- _What is expected_
Given the records below, transcribe each of them exactly.

- _Data extracts_
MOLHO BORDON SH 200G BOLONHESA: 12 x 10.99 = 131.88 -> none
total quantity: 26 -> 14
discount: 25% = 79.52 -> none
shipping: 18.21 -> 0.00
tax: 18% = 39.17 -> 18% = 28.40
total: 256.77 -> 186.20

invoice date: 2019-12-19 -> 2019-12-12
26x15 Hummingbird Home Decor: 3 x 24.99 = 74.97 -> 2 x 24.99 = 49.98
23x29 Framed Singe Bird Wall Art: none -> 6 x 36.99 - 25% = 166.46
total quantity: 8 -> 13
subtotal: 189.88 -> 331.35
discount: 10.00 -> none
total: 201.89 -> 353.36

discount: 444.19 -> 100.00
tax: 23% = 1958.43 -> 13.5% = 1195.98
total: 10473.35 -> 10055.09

- _Reply_
MOLHO BORDON SH 200G BOLONHESA: 12 x 10.99 = 131.88 -> none
total quantity: 26 -> 14
discount: 25% = 79.52 -> none
shipping: 18.21 -> 0.00
tax: 18% = 39.17 -> 18% = 28.40
total: 256.77 -> 186.20

invoice date: 2019-12-19 -> 2019-12-12
26x15 Hummingbird Home Decor: 3 x 24.99 = 74.97 -> 2 x 24.99 = 49.98
23x29 Framed Singe Bird Wall Art: none -> 6 x 36.99 - 25% = 166.46
total quantity: 8 -> 13
subtotal: 189.88 -> 331.35
discount: 10.00 -> none
total: 201.89 -> 353.36

discount: 444.19 -> 100.00
tax: 23% = 1958.43 -> 13.5% = 1195.98
total: 10473.35 -> 10055.09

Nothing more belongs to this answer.